DIRECTIONS FOR THIS TASK
From the listing below, count the lines that contain the string "Denim", then state only that number.

************

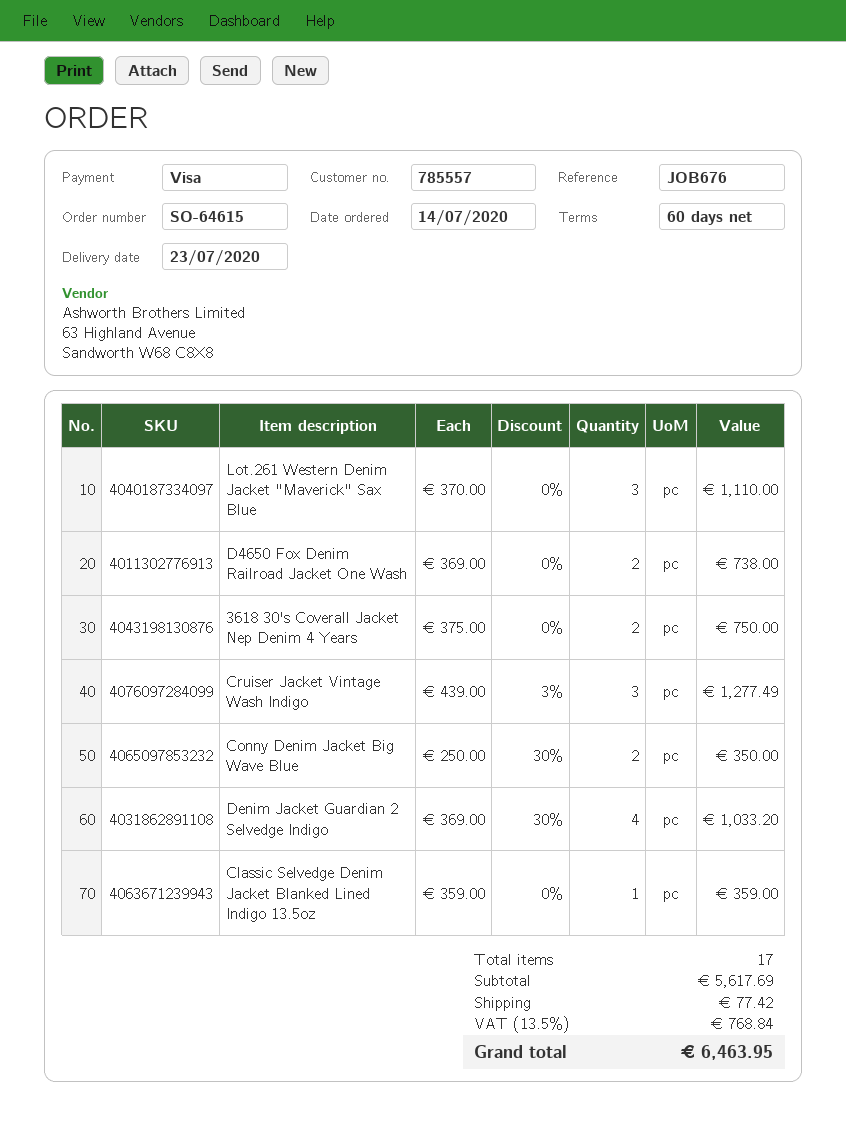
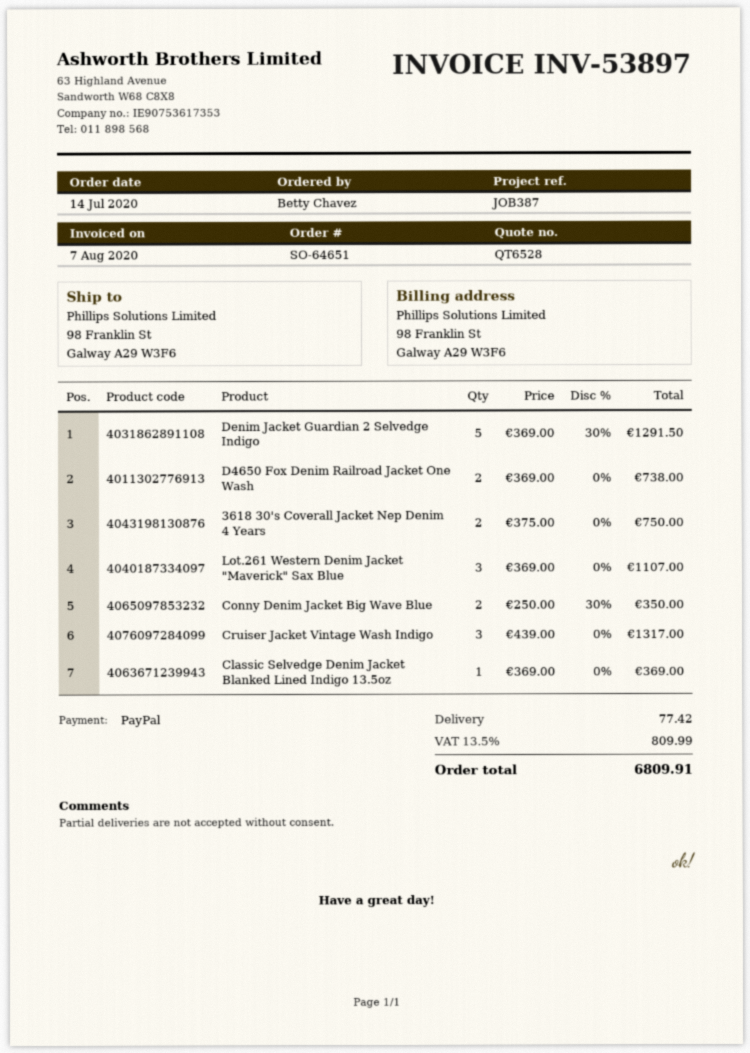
order number: SO-64615 -> SO-64651
reference: JOB676 -> JOB387
payment method: Visa -> PayPal
Lot.261 Western Denim Jacket "Maverick" Sax Blue: 3 x 370.00 = 1110.00 -> 3 x 369.00 = 1107.00
Cruiser Jacket Vintage Wash Indigo: 3 x 439.00 - 3% = 1277.49 -> 3 x 439.00 = 1317.00
Denim Jacket Guardian 2 Selvedge Indigo: 4 x 369.00 - 30% = 1033.20 -> 5 x 369.00 - 30% = 1291.50
Classic Selvedge Denim Jacket Blanked Lined Indigo 13.5oz: 1 x 359.00 = 359.00 -> 1 x 369.00 = 369.00
tax: 13.5% = 768.84 -> 13.5% = 809.99
total: 6463.95 -> 6809.91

************

COMPLETED TASK
3